GALATASARAY MEYDANI'NDAN ASLA VAZGEÇMEYECEĞİZ: Baskı ve yasaklarınız boşuna. Bize yaşattığınız cezasızlığı ve adaletsizliği aşmak, hakikate ulaşmak için mücadele etmek, insan ve yurttaş olma sorumluluğumuzun gereğidir. Bu sorumluluğumuzu yerine getirmekten vazgeçmeyeceğiz. Kayıplarımızdan ve kayıplarımızla buluşma mekanımız olan Galatasaray Meydanı'ndan asla vazgeçmeyeceğiz. İnsan haklarına dayanan demokratik bir Türkiye talebimizde ısrar edeceğiz."
"ADALET, ANCAK ADALETLİLERİN ELİNDE OLURSA ADALET OLUR"
Basın açıklamasının ardından söz alan, 23 Şubat 1995'te gözaltında kaybedilen 19 yaşındaki Murat Yıldız'ın annesi Hanife Yıldız ise şöyle konuştu:
"Düşünün ki kayıpların 27. yılındayız, Galatasaray Lisesi önündeki yerimiz bize yasaklanmış. Biz de adalet var diye adaletin önüne gelmişiz. Adalet var olacak ama adalet, adaletsizlerin elinde. Nasıl var olacak? Adalet, ancak adaletlilerin elinde olursa adalet olur. Bizim kayıplarımızın sorunu da çözülür, akıbetleri de açıklanır.
VALİ'YE Mİ SESLENSEM, BU SÜSLÜ SÜLO'YA MI SESLENSEM: Buradan Vali'ye mi seslensem, bu Süslü Sülo'ya mı seslensem? Süslü Sülo, bu yasaklarınla bir gün sen de o yasağa uğrayacaksın, bunu iyi bilesin. Vali Efendi de bir an önce yerimizi açsın. Biz kimseye bir iftira, bir yalan, hele de ben… Ben, evladımı bu devlete, bu güvenlik güçlerine güvenerek verdim. Eğer ki gerçekten savcılar varsa… Hep o söylenen lafı söyleyeyim. Ben karakola gittim. Şah İsmail Öztürk dedi ki 'Vallahi Tahir Şerbetçi olmasaydı ben Murat'ı götürür getirirdim, burnu bile kanamazdı'. Peki bunu ben mi soracağım, yoksa önünde olduğumuz savcılar, hakimler mi soracak."

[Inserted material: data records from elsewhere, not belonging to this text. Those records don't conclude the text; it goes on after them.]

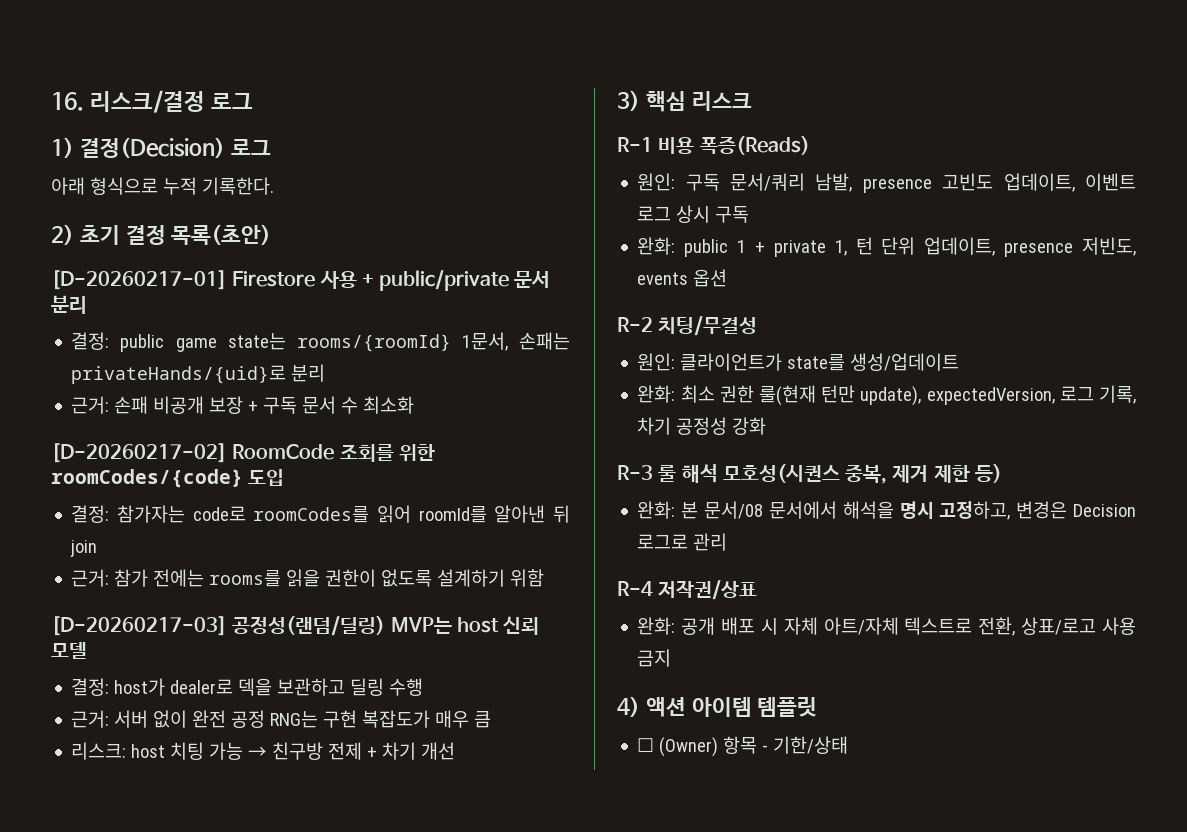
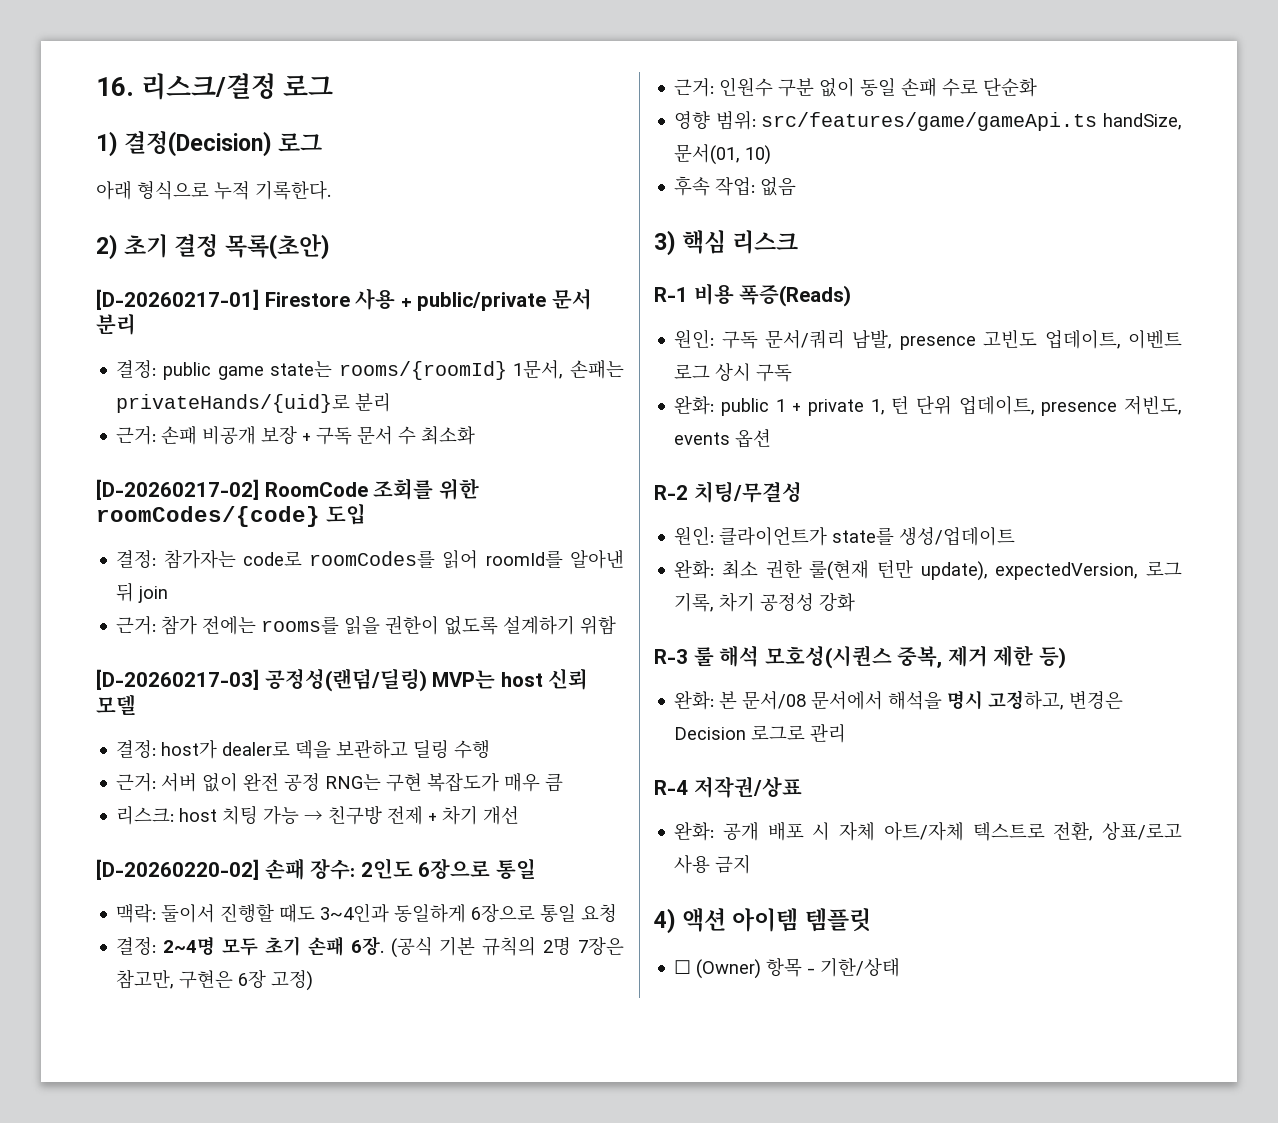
+ [D-20260220-02] 손패 장수: 2인도 6장으로 통일
+ 맥락: 둘이서 진행할 때도 3~4인과 동일하게 6장으로 통일 요청
+ 결정: 2~4명 모두 초기 손패 6장. (공식 기본 규칙의 2명 7장은 참고만, 구현은 6장 고정)
+ 근거: 인원수 구분 없이 동일 손패 수로 단순화
+ 영향 범위: src/features/game/gameApi.ts handSize, 문서(01, 10)
+ 후속 작업: 없음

"SÜSLÜ SÜLO" DEDİĞİ İÇİN GÖZALTINA ALINDI
Basın açıklaması bittikten ve grup dağıldıktan sonra Hanife Yıldız, konuşmasında kullandığı "Süslü Sülo" ifadesi nedeniyle gözaltına alındı. Cumartesi Anneleri'nin sosyal medya hesabından yapılan paylaşımda, Yıldız'ın, ifadesinin alınmasının ardından serbest bırakıldığı bildirildi.